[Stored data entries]
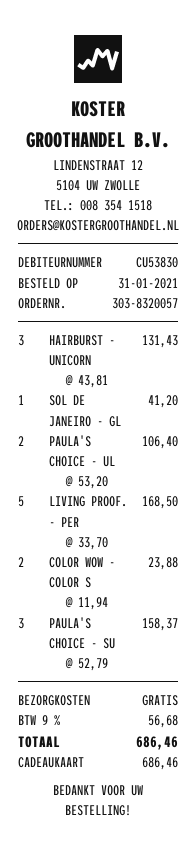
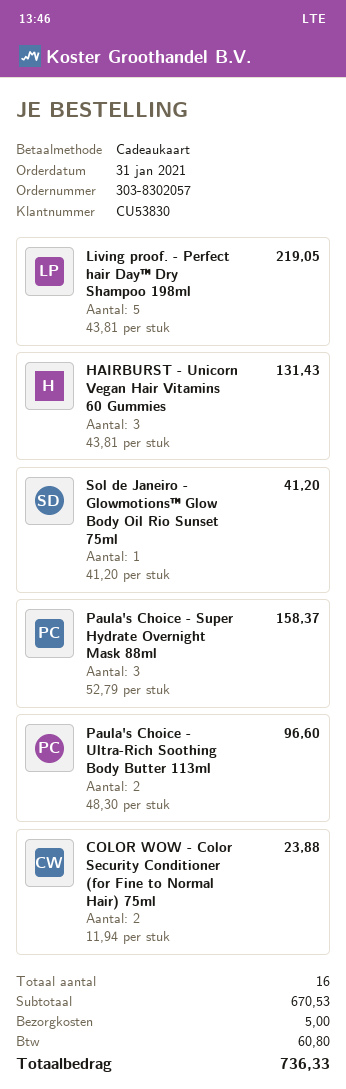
order number: 303-8320057 -> 303-8302057
PAULA'S CHOICE - UL: 2 x 53.20 = 106.40 -> 2 x 48.30 = 96.60
LIVING PROOF. - PER: 5 x 33.70 = 168.50 -> 5 x 43.81 = 219.05
shipping: 0.00 -> 5.00
tax: 56.68 -> 60.80
total: 686.46 -> 736.33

◆ What is expected: Word for word, reproduce all of the data, but keep out the pictures.

◆ Finished task:
order number: 303-8320057 -> 303-8302057
PAULA'S CHOICE - UL: 2 x 53.20 = 106.40 -> 2 x 48.30 = 96.60
LIVING PROOF. - PER: 5 x 33.70 = 168.50 -> 5 x 43.81 = 219.05
shipping: 0.00 -> 5.00
tax: 56.68 -> 60.80
total: 686.46 -> 736.33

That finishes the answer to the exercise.